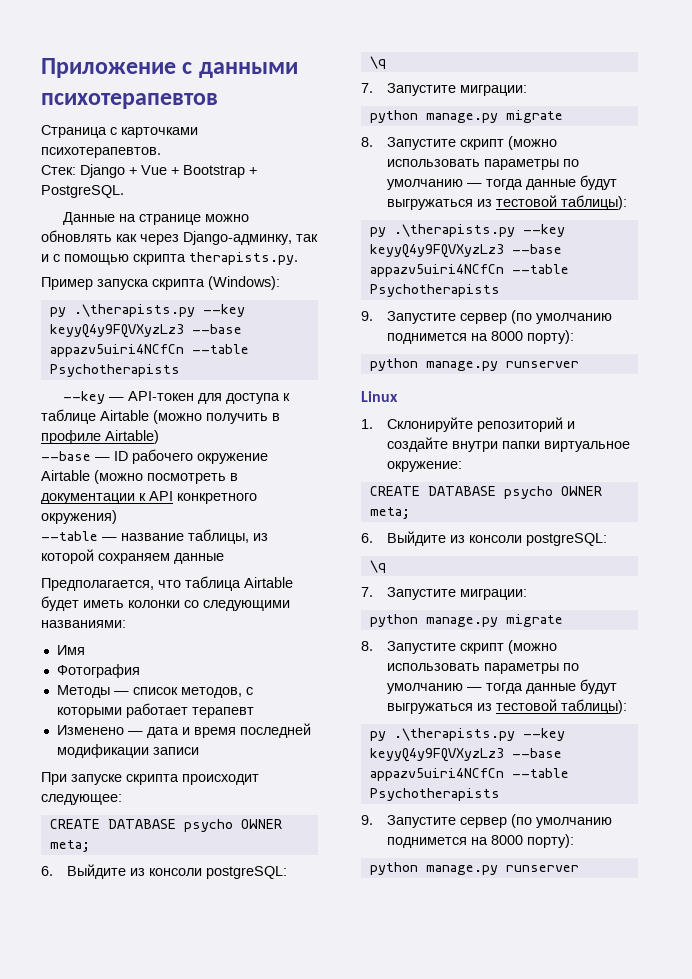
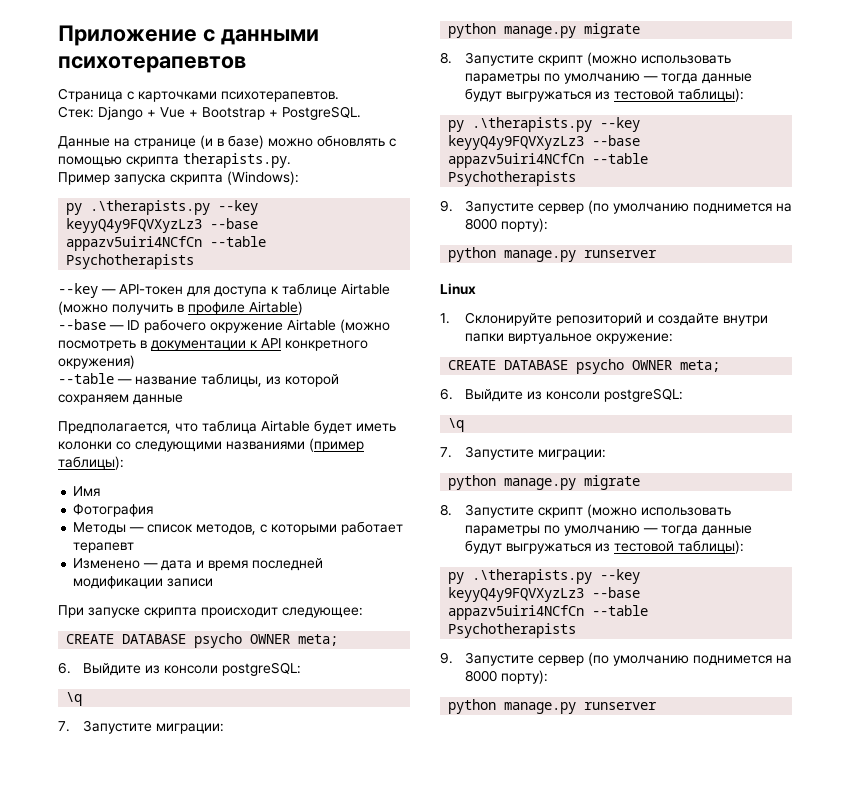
[204,214,249,222] [41,230,318,245] [41,254,49,262] можно обновлять как через Django-админку, так и -> [200,135,385,149] (и в базе) можно обновлять
[41,620,126,628] названиями: -> [226,438,364,452] [58,456,124,470] названиями (пример таблицы):

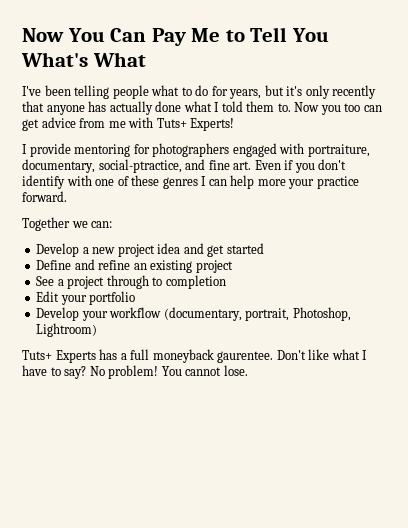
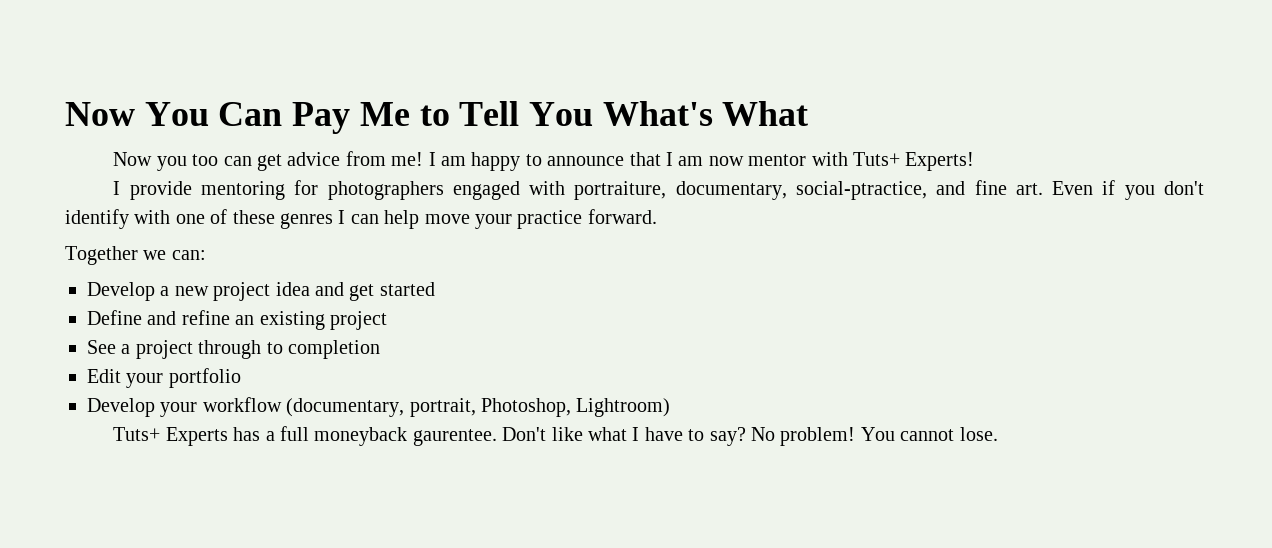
[22,85,377,99] [22,101,291,115] I've been telling people what to do for years, but it's only recently that anyone has actually done what I told them to. -> (809, 113) none
[108,121,126,128] me -> [391,152,807,171] me! I am happy to announce that I am now mentor
[257,179,286,186] more -> [424,214,470,224] move

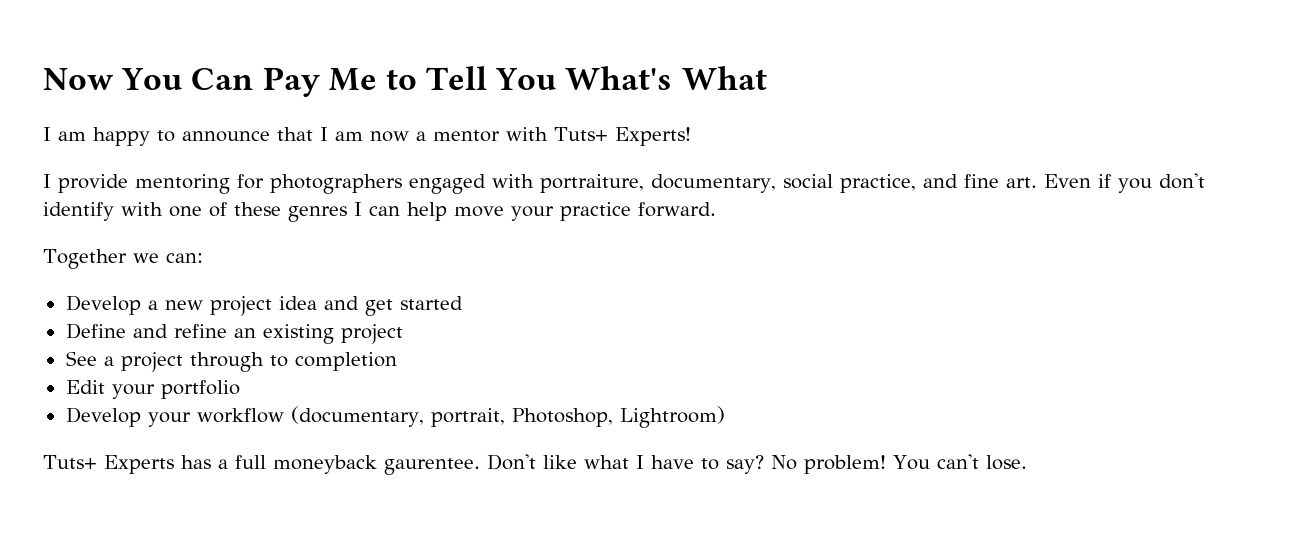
[113,151,424,171] Now you too can get advice from me! -> (767, 78) none
(744, 161) none -> [416,131,426,141] a
[795,181,927,200] social-ptractice, -> [782,174,916,193] social practice,
[900,429,955,441] cannot -> [936,454,979,469] can't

• Exercise goal: Copy exactly the lines running from the one that holds "[113,151,424,171] Now you" to the last line of the listing above. Include both of those lines.

• Exercise result:
[113,151,424,171] Now you too can get advice from me! -> (767, 78) none
(744, 161) none -> [416,131,426,141] a
[795,181,927,200] social-ptractice, -> [782,174,916,193] social practice,
[900,429,955,441] cannot -> [936,454,979,469] can't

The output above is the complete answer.